---------- Information provided ----------

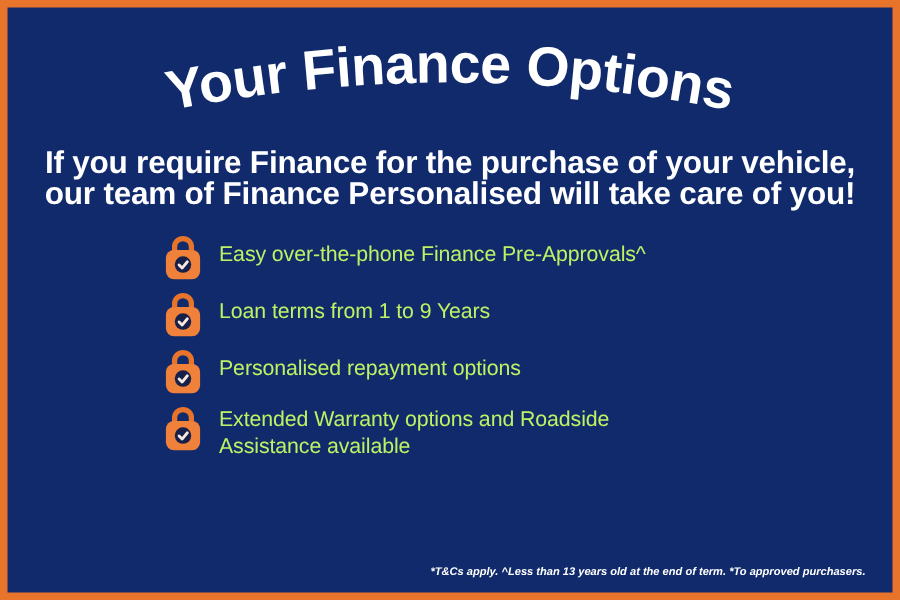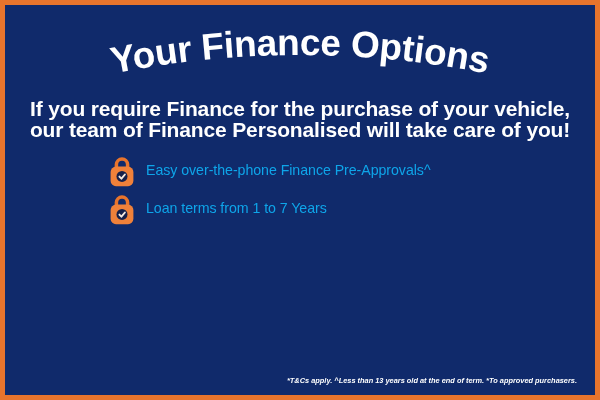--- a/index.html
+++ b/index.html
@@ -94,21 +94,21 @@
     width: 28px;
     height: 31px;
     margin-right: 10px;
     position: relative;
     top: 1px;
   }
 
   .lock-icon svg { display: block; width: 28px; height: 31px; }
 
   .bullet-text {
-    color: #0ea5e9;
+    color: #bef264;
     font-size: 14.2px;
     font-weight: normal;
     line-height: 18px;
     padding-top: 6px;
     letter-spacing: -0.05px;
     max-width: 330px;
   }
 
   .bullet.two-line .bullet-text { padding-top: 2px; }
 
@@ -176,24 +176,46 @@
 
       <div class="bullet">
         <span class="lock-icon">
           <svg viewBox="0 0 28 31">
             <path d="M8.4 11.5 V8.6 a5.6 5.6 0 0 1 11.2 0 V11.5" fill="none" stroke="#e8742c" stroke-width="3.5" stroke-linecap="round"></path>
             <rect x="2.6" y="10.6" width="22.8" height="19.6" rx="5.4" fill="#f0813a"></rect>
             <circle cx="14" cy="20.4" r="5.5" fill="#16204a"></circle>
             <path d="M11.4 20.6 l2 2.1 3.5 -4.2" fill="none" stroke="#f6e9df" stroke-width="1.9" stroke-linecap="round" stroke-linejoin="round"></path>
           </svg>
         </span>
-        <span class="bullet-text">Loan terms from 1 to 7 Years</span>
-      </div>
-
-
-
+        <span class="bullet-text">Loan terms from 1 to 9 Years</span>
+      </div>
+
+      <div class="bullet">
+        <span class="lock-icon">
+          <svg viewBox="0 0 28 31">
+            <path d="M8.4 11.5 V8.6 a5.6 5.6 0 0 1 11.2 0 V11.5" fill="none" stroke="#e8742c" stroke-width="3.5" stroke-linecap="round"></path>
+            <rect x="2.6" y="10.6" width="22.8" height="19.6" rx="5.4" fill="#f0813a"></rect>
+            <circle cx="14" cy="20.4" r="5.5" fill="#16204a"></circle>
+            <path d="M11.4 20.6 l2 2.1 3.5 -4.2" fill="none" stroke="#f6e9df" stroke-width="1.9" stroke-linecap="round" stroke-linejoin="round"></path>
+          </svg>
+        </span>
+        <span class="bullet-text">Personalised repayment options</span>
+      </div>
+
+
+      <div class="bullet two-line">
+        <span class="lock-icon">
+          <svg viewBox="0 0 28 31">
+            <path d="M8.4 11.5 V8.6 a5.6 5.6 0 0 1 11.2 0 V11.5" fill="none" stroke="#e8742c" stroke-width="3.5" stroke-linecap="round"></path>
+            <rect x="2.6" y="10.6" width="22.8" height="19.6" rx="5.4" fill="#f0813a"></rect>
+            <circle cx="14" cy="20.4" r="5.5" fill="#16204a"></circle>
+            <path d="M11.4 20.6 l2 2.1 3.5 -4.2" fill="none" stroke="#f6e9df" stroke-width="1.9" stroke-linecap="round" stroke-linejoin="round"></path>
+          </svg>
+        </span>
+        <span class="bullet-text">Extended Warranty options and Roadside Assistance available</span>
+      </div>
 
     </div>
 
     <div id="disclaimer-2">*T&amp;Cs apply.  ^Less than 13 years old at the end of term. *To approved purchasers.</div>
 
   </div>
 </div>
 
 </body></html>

----------
---------- Information provided ----------

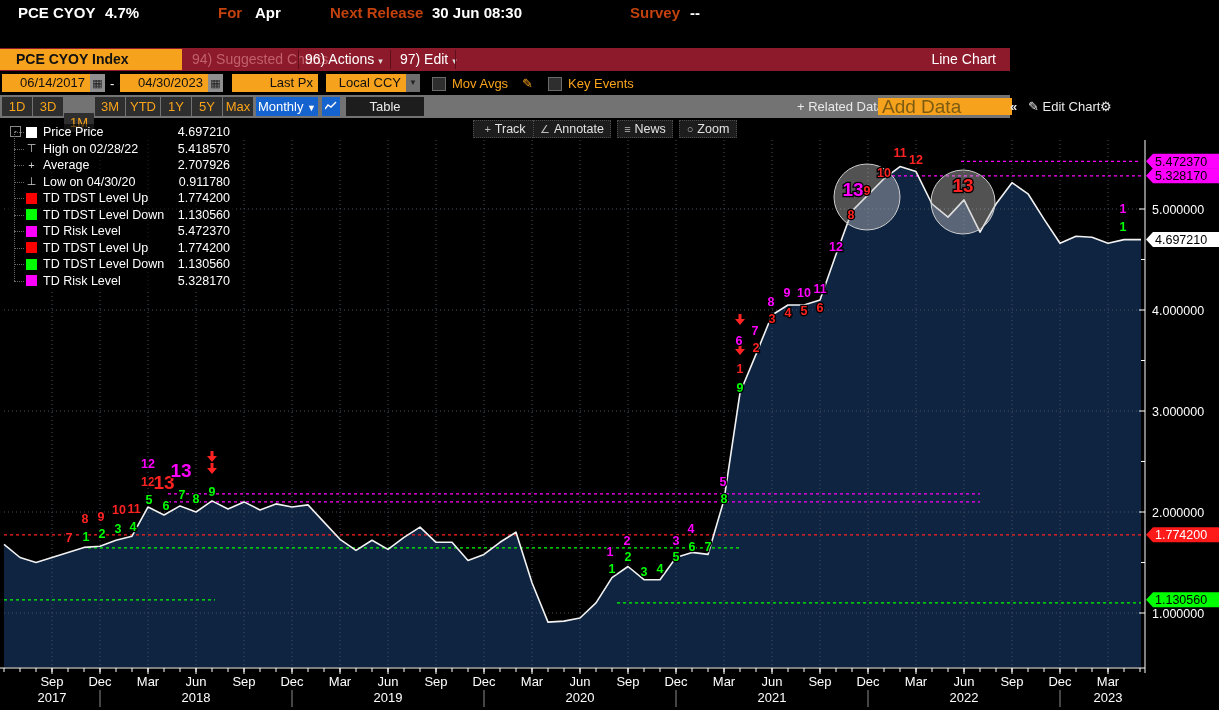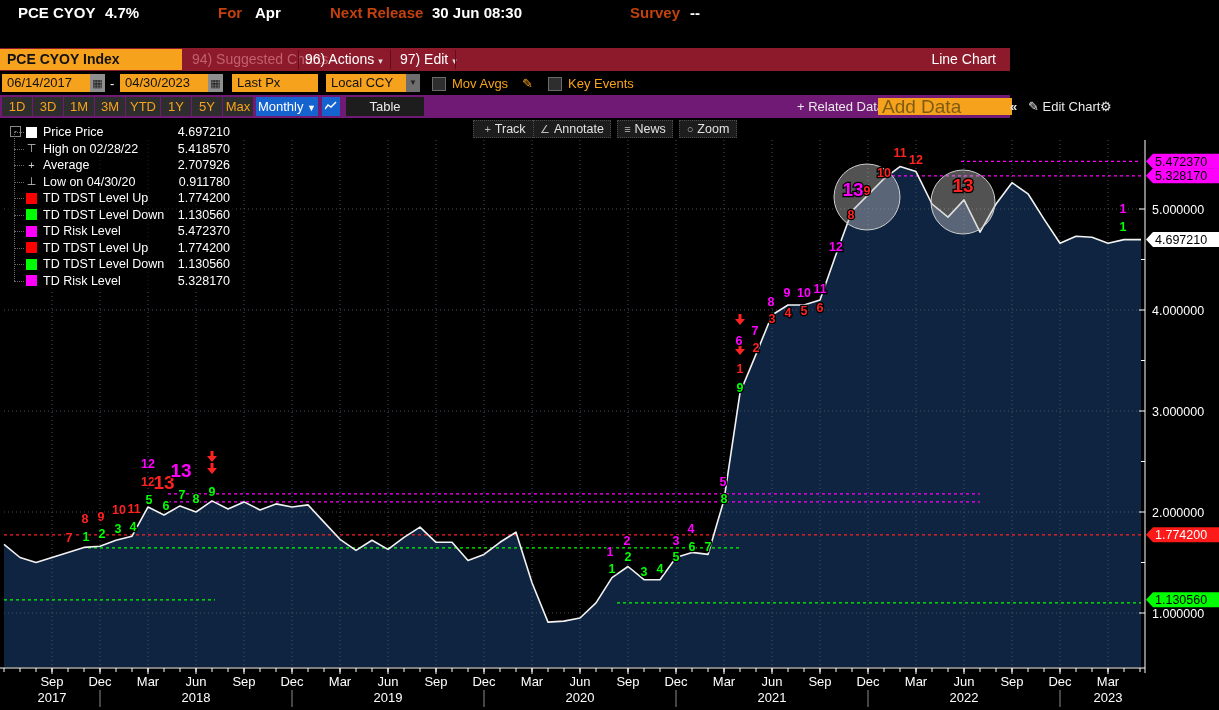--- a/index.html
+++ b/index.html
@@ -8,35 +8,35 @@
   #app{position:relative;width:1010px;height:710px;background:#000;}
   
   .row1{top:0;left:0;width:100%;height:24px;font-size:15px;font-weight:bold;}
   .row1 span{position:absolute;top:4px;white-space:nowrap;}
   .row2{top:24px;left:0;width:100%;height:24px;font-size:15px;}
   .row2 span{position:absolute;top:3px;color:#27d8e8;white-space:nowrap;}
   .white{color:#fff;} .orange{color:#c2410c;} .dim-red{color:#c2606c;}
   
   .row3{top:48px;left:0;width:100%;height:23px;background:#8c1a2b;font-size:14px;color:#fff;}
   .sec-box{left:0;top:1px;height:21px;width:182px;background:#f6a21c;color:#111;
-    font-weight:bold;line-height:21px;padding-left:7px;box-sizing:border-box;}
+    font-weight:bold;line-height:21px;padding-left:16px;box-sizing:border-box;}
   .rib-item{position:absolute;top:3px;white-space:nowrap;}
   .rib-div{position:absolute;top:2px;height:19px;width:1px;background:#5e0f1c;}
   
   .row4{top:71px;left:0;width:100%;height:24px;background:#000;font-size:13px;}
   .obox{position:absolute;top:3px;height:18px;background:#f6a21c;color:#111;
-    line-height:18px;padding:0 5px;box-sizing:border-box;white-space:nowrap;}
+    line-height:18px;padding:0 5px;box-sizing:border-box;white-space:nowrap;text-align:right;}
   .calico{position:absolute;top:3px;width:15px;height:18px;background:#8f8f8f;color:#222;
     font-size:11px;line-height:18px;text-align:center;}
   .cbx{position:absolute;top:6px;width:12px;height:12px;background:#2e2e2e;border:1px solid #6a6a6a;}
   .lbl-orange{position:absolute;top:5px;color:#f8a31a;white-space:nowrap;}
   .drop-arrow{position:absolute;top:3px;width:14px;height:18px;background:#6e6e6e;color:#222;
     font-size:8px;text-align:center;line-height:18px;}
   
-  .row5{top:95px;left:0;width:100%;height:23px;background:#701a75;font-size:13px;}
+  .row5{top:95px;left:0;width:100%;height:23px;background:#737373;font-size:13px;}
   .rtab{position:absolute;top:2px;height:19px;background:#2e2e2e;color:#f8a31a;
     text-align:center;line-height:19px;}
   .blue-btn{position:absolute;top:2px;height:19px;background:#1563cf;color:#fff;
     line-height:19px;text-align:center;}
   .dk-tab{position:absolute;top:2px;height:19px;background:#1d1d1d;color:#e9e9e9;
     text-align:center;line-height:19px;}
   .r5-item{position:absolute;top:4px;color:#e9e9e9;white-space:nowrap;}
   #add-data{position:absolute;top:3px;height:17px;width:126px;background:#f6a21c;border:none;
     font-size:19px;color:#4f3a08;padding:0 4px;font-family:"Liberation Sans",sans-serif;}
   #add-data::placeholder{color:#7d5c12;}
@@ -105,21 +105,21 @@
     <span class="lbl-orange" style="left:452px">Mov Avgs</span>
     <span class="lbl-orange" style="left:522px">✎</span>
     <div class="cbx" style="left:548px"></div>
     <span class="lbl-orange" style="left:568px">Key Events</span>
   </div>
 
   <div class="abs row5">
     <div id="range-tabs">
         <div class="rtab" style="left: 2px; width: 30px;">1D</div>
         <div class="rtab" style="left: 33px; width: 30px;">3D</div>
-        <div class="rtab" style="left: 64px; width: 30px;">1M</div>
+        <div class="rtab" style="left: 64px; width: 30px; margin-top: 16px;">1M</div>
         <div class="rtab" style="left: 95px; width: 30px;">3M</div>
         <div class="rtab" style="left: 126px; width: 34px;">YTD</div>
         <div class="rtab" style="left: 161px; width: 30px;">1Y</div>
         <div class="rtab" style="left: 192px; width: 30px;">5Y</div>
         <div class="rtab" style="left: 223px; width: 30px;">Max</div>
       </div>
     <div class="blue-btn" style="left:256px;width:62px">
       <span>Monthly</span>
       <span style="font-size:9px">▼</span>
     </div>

----------

**Task to complete**
Scan the material above for the string "terms" and report each line where you find it.

**Expected answer**
-        <span class="bullet-text">Loan terms from 1 to 7 Years</span>
+        <span class="bullet-text">Loan terms from 1 to 9 Years</span>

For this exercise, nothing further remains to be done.